This is in essence very similar to the prior predictive check, only that this time we use the posterior rather than the prior distribution of the model parameters.
Let's put this in action by plotting the density from 50 simulates datasets against the original data:
pp_check(m_fit, height)
By default pp_check returns a density overlay of the posterior predictive distribution vs the original data.pp_check also convinently returns a ggplot2 object which can be further tailored if needed.
This graph looks pretty promising the light blue lines of the predictive posterior draws are more or less covering the dark line of the original data. In this model we ignored the effect of plots, we can check if this was ok by plotting the residuals against the plot id:
pp_check(m_fit, height, type = "error_scatter_avg_vs_x", x = dat$plot_id) +
geom_hline(yintercept = 0, color = "red", size = 1.5) +
scale_x_continuous(breaks = 1:10)
Using the fact that pp_check return a ggplot2 object we could easily add an horizontal line.
Now this graph show that some plots tend to have more positive residuals, while other more negative residuals. This is a cause of concern since normally the residuals should be uniformly distributed. We can check this by also plotting the observed average per plot against the posterior predictions:
pp_check(m_fit, height, type = "stat_grouped", group = dat$plot_id, stat = "mean", nsim = 300)

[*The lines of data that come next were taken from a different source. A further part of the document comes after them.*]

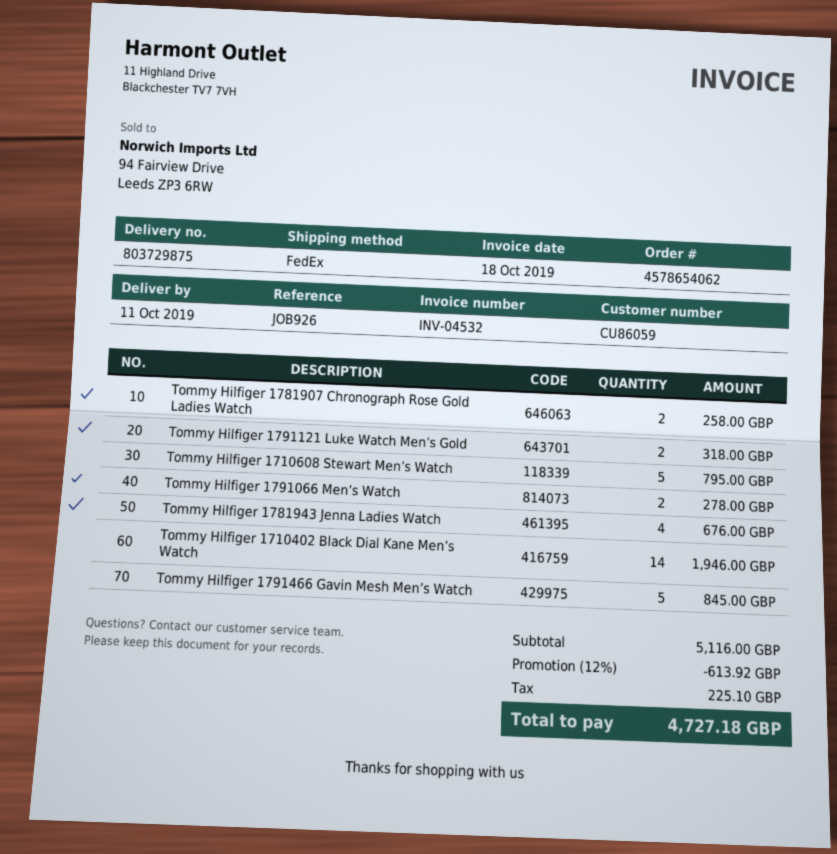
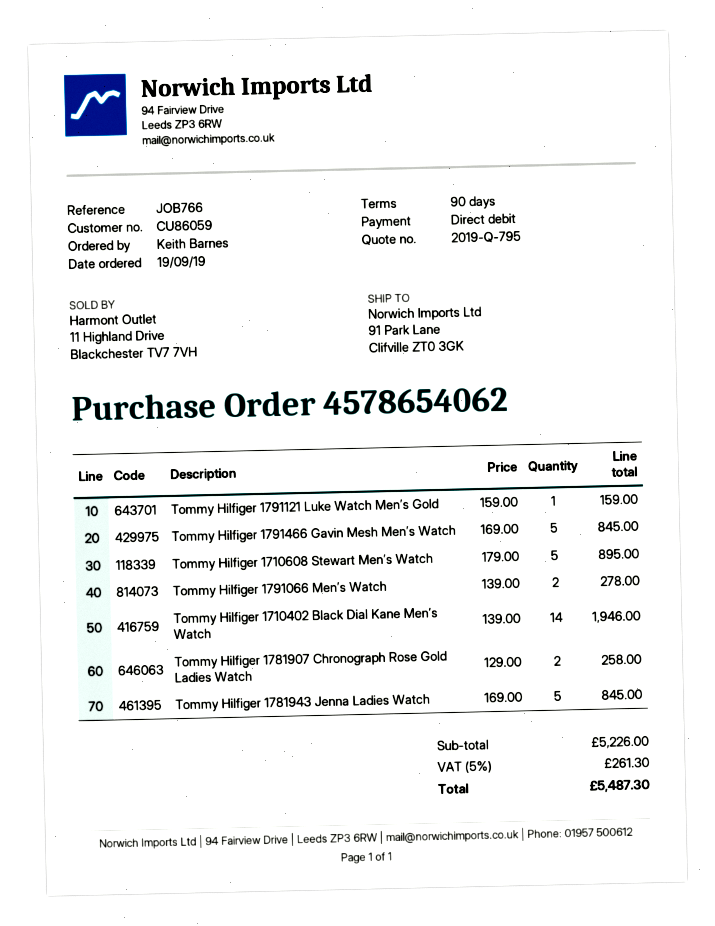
reference: JOB926 -> JOB766
Tommy Hilfiger 1791121 Luke Watch Men’s Gold: 2 for 318.00 -> 1 for 159.00
Tommy Hilfiger 1710608 Stewart Men’s Watch: 5 for 795.00 -> 5 for 895.00
Tommy Hilfiger 1781943 Jenna Ladies Watch: 4 for 676.00 -> 5 for 845.00
subtotal: 5116.00 -> 5226.00
discount: 12% = 613.92 -> none
tax: 225.10 -> 261.30
total: 4727.18 -> 5487.30

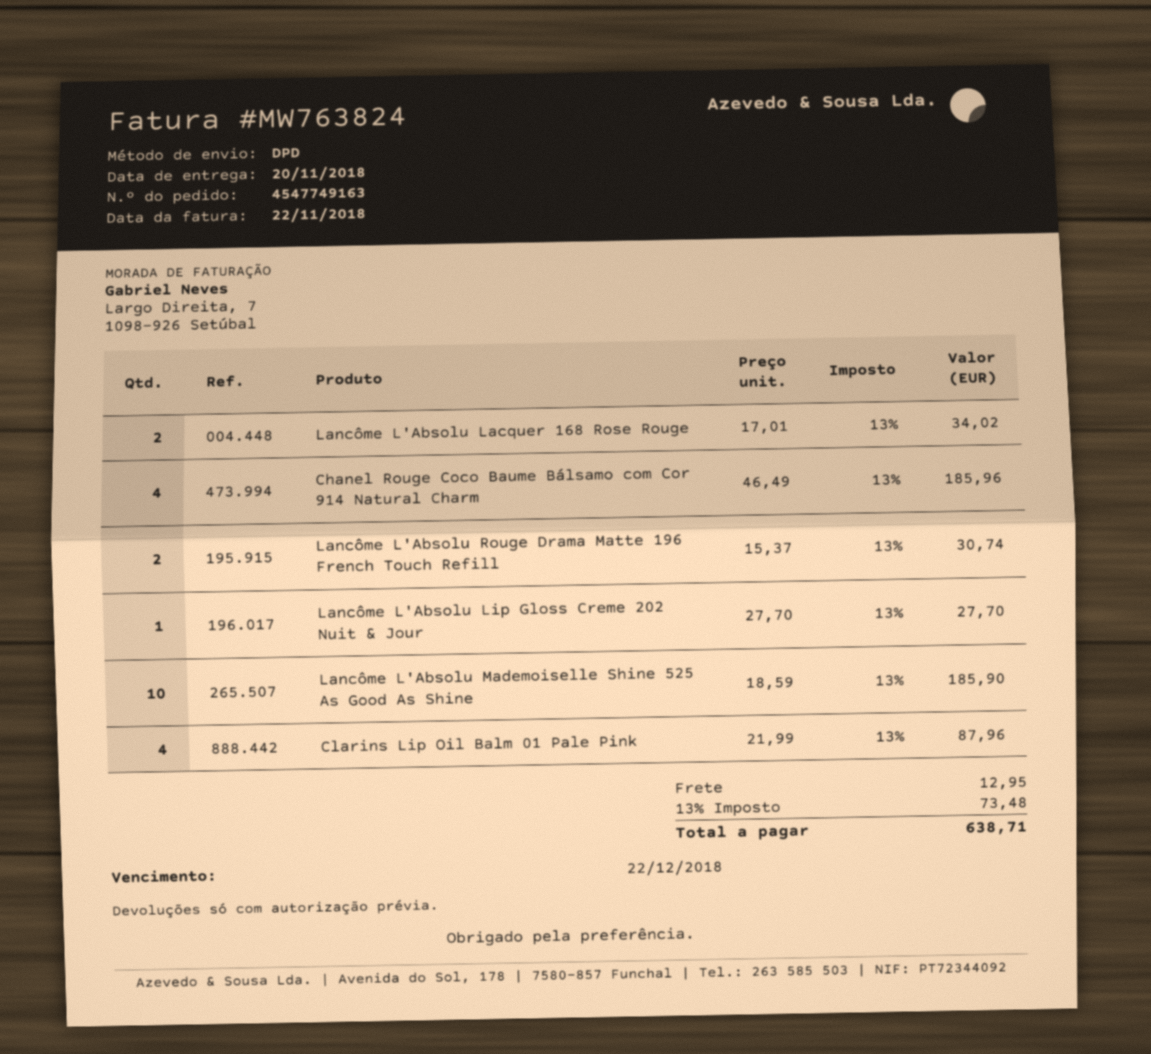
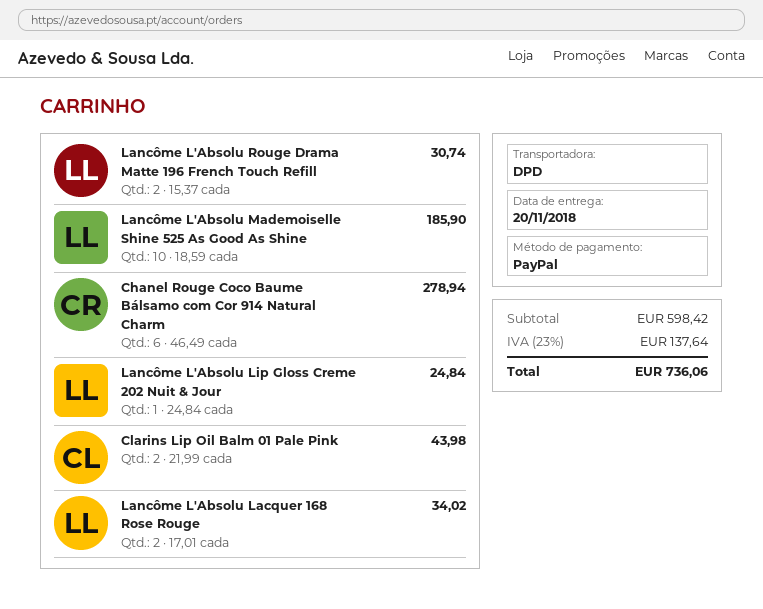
Chanel Rouge Coco Baume Bálsamo com Cor 914 Natural Charm: 4 x 46.49 = 185.96 -> 6 x 46.49 = 278.94
Lancôme L'Absolu Lip Gloss Creme 202 Nuit & Jour: 1 x 27.70 = 27.70 -> 1 x 24.84 = 24.84
Clarins Lip Oil Balm 01 Pale Pink: 4 x 21.99 = 87.96 -> 2 x 21.99 = 43.98
shipping: 12.95 -> none
tax: 13% = 73.48 -> 23% = 137.64
total: 638.71 -> 736.06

The model assume no effect of the plot on the observations but from this graph it is clear that some plot such as plot 2 or 10 have lower average than others.
So let's expand our model by allowing the plots to have different average values:
beta0 <- normal(50, 5)
beta1 <- normal(0, 5)
# parameter for the deviation
# in the plot average
sd_plot <- lognormal(0, 1)
# plot-level deviation from overall average
plot_eff <- normal(0, sd_plot, dim = max(dat$plot_id))
# linear predictor for the mean
linpred <- beta0 + beta1 * dat$nitrogen + plot_eff[dat$plot_id]
# residual deviation
sd_res <- lognormal(0, 1)
height <- as_data(dat$height)
distribution(height) <- normal(linpred, sd_res)
This model allow plot average to deviate from the overall average. We can do our prior checks:
prior_check(height, fun = "mean")
## [1] "80% of the 100 simulated response draws from the prior distributions had a mean value between 43.17 and 56.04."
Looks plausible, let's fit the model and directly get the rhat:
m_var <- model(beta0, beta1, sd_plot, sd_res)
# to make the sampling algorithm more efficient
# we increase the number of leapfrog steps
m_var_fit <- mcmc(m_var, hmc(Lmin = 35, Lmax = 50))
coda::gelman.diag(m_var_fit)
## Potential scale reduction factors:
##
## Point est. Upper C.I.
## beta0 1.04 1.09
## beta1 1.00 1.00
## sd_plot 1.00 1.01
## sd_res 1.00 1.00
##
## Multivariate psrf
##
## 1.13
Could be better but we’ll continue and check our posterior predictive plots:
pp_check(m_var_fit, height, type = "stat_grouped", group = dat$plot_id, stat = "mean", nsim = 300)
Much better, the model seems to have captured this source of variation, and we can look back at the residual plot:
pp_check(m_var_fit, height, type = "error_scatter_avg_vs_x", nsim = 100, x = dat$plot_id) +
geom_hline(yintercept = 0, color = "red", size = 1.5) +
scale_x_continuous(breaks = 1:10) +
labs(x= "Plot")
This graph also looks ok now, the residuals are evenly spread above and below the red line for all plots.
Specific themes: spatial autocorrelation and more
Another very useful package to check your model is the DHARMa package, it provides a lot of function to check other model pathologies such as under or overdispersion, spatial autocorrelation and much more.
The plants that we measured are more or less close together, the lng and lat columns in the dataset are the spatial coordinates of the individuals. So we could ask ourselves: are plants closer together more likely to share similar values, in other words, are there some indications of spatial autocorrelations?
Let's check it:
sims <- simulate_residual(m_var_fit, height, linpred, nsim = 100)
The function simulate_residual
returns a DHARMa object that opens up the vast function treasure of that package, we can test for spatial autocorrelation:
DHARMa::testSpatialAutocorrelation(sims, x = dat$lng, y = dat$lat)
##
## DHARMa Moran's I test for spatial autocorrelation
##
## data: sims
## observed = 0.0104763, expected = -0.0040161, sd = 0.0074389, p-value =
## 0.05139
## alternative hypothesis: Spatial autocorrelation
There are little indication for spatial autocorrelation to be present in our model.
Conclusion
In this post we saw what are the standard model checks for Bayesian data analysis (convergence + posterior predictive checks), running these checks is very straightforward thanks to different R packages.
Building and fitting complex models is every day easier, yet sometime these complex models act a bit like a black box to the data analyst. In that sense following a gradual model expansion approach provide some advantages, starting simple, discovering where the model fails and expanding where needed.
All of this is easier said than done but it is my hope that this post gave you some helpful hints on how to check Bayesian models and gain both understanding and confidence in them. Any feedbacks, comments or criticisms, do reach out!
Happy checking!